[User interface change data]
┏━━
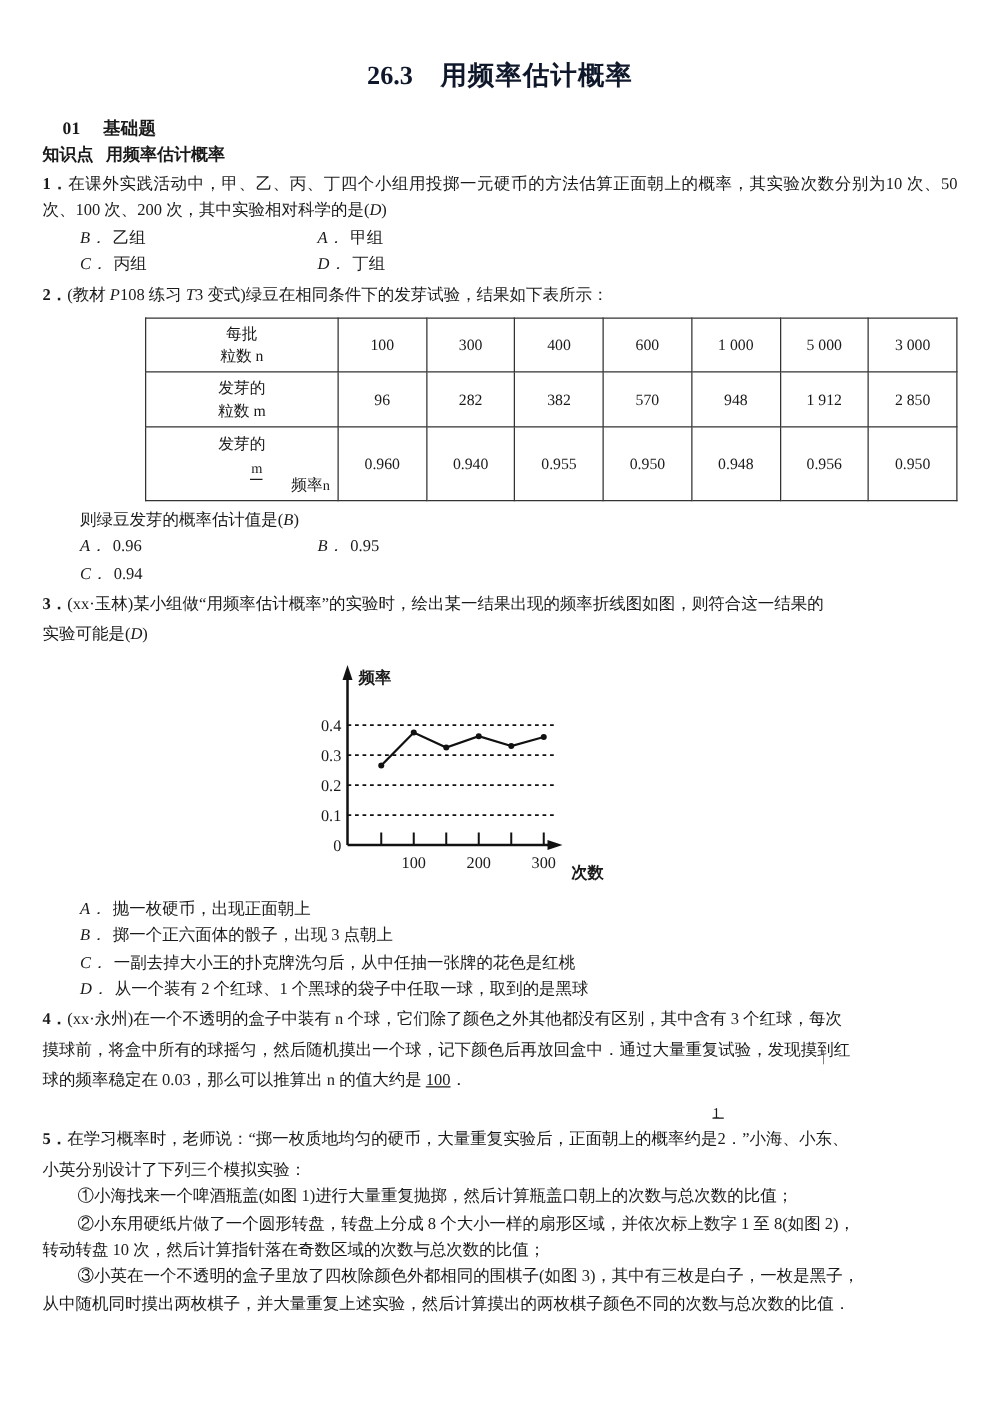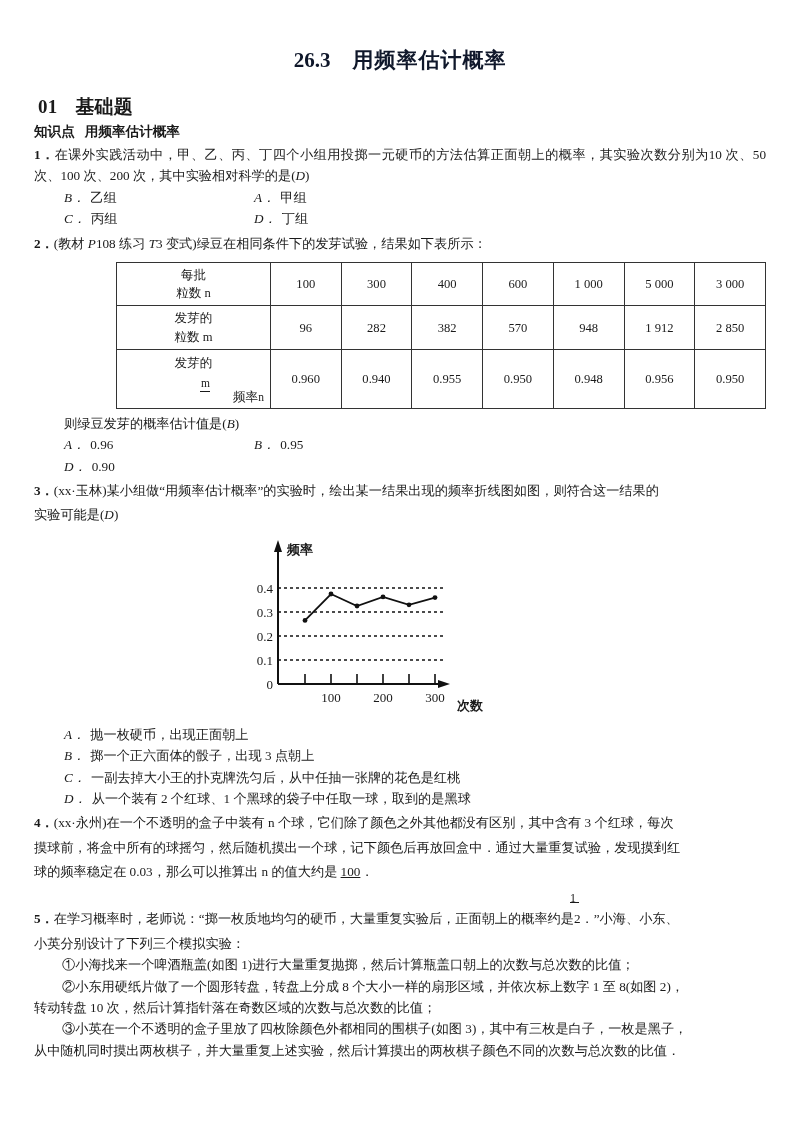--- a/index.html
+++ b/index.html
@@ -38,22 +38,22 @@
   .doc-title .num { letter-spacing: 0px; }
   .doc-title .gap { display: inline-block; width: 22px; }
 
   .content {
     padding: 0 34px 0 34px;
   }
 
   
   .section-head {
     font-weight: bold;
-    font-size: 19px;
-    margin: 20px 0 2px 4px;
+    font-size: 14px;
+    margin: 20px 0 2px 16px;
     letter-spacing: .2px;
   }
   .section-head .sec-gap { display:inline-block; width: 18px; }
   .kp-head {
     font-weight: bold;
     font-size: 13.6px;
     margin: 3px 0 3px 0;
   }
   .kp-head .sec-gap { display:inline-block; width: 10px; }
 
@@ -295,21 +295,21 @@
 
     <div class="q" style="padding-left:30px;">
       <span>则绿豆发芽的概率估计值是(</span><span class="ans">B</span><span>)</span>
     </div>
     <div class="opts">
       <div class="opt-row">
         <span class="opt"><span class="opt-label">A．</span><span>0.96</span></span>
         <span class="opt"><span class="opt-label">B．</span><span>0.95</span></span>
       </div>
       <div class="opt-row">
-        <span class="opt"><span class="opt-label">D．</span><span>0.90</span></span>
+        <span class="opt"><span class="opt-label">C．</span><span>0.94</span></span>
       </div>
     </div>
 
     <div class="q">
       <span class="qnum">3．</span><span>(xx·玉林)某小组做“用频率估计概率”的实验时，绘出某一结果出现的频率折线图如图，则符合这一结果的</span>
     </div>
     <div class="q cont-line">
       <span>实验可能是(</span><span class="ans">D</span><span>)</span>
     </div>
┗━━
EXERCISE BRIEF:
Retrieve all lines from the data that contain the string "margin".

EXPECTED ANSWER:
-    margin: 20px 0 2px 4px;
+    margin: 20px 0 2px 16px;
     margin: 3px 0 3px 0;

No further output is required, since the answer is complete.